**** DATA UNDER STUDY ****

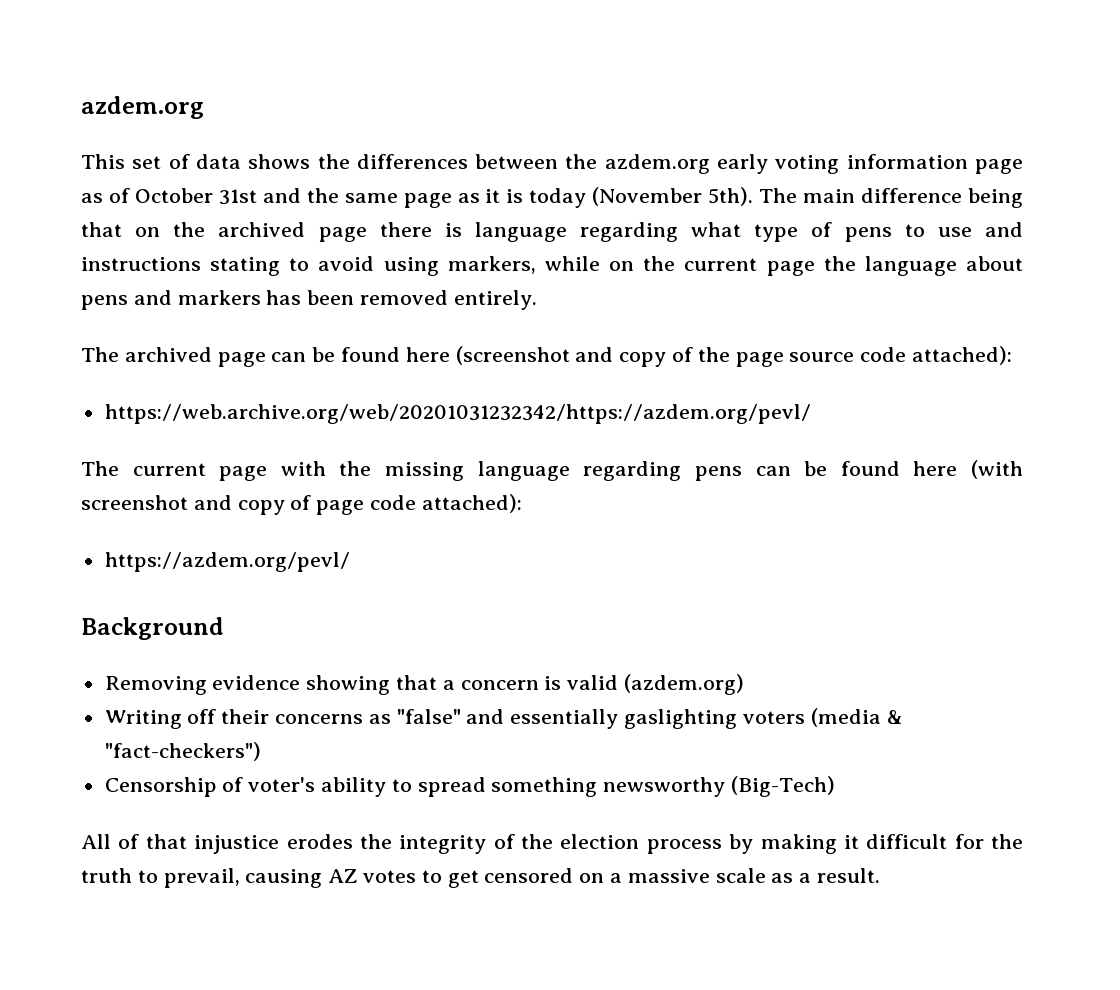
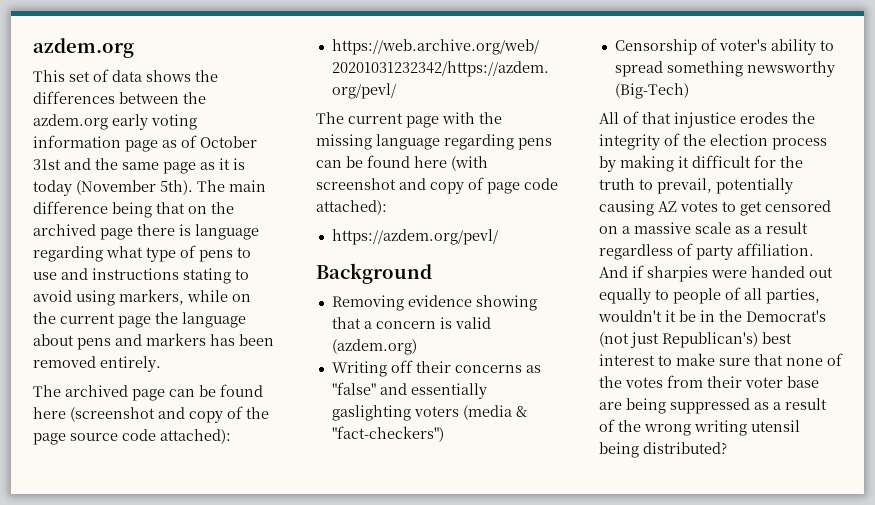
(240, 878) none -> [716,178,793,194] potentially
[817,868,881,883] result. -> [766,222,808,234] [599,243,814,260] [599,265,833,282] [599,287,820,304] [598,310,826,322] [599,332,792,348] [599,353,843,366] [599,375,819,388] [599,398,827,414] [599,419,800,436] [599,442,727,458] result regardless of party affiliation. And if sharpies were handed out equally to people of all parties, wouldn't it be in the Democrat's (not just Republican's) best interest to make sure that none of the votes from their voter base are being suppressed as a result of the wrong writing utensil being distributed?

****
**** DATA UNDER STUDY ****

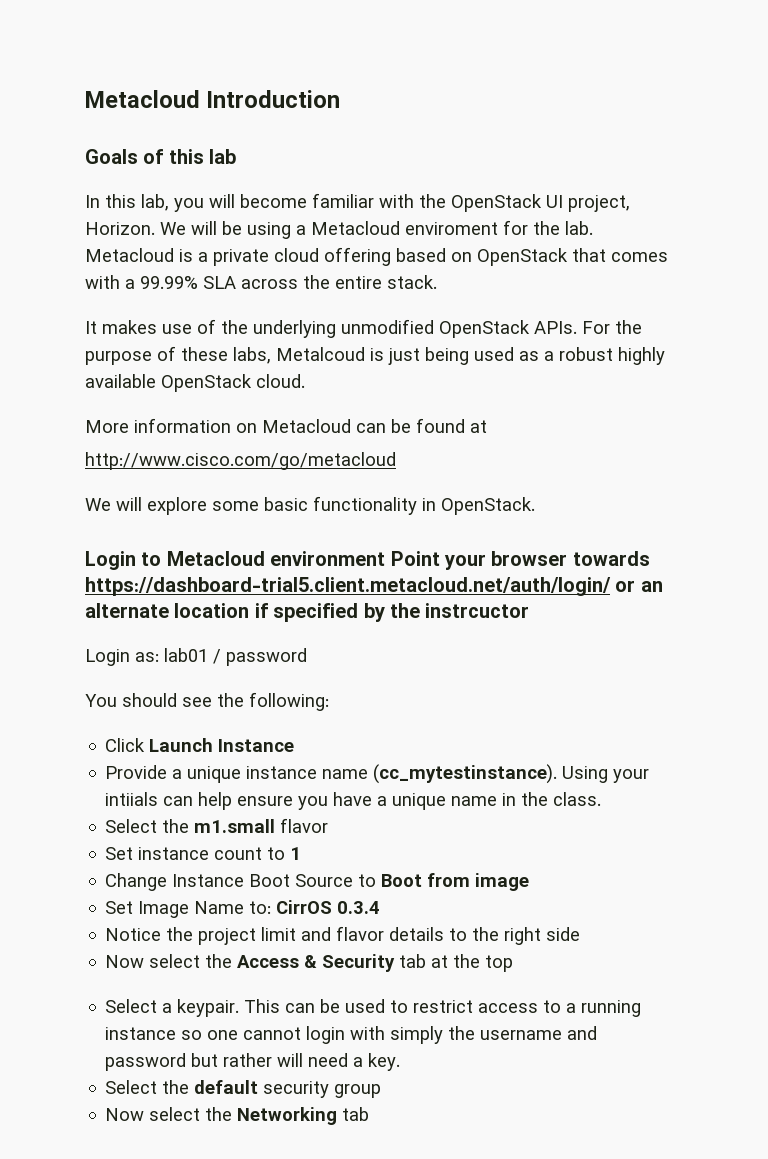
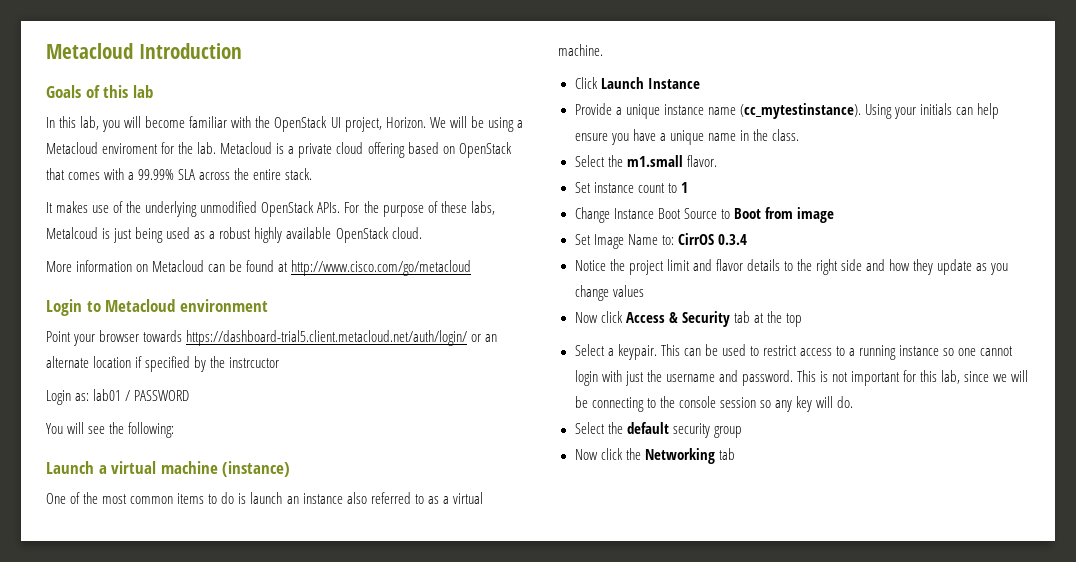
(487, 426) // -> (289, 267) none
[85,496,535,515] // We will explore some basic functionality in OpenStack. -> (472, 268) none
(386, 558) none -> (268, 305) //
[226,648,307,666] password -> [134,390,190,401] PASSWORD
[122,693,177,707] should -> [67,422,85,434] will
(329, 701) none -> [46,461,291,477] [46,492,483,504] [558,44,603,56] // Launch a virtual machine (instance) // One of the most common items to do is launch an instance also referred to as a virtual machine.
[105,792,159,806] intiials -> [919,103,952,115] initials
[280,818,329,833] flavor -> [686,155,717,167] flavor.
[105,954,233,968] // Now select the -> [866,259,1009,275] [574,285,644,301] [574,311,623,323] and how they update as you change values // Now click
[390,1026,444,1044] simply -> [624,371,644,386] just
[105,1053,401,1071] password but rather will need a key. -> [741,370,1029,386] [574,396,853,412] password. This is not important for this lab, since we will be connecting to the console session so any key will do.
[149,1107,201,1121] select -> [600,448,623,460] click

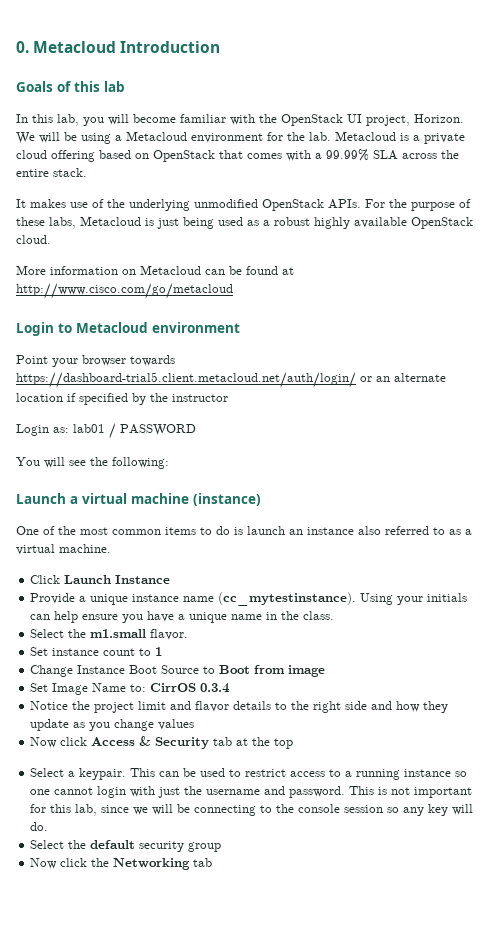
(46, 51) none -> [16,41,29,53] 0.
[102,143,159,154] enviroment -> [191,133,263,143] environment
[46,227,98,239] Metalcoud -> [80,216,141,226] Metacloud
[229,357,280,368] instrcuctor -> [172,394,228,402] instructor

****

• _YOUR TASK_
If a line in the data above contains "password", return that line.

• _WRITTEN RESPONSE_
[226,648,307,666] password -> [134,390,190,401] PASSWORD
[105,1053,401,1071] password but rather will need a key. -> [741,370,1029,386] [574,396,853,412] password. This is not important for this lab, since we will be connecting to the console session so any key will do.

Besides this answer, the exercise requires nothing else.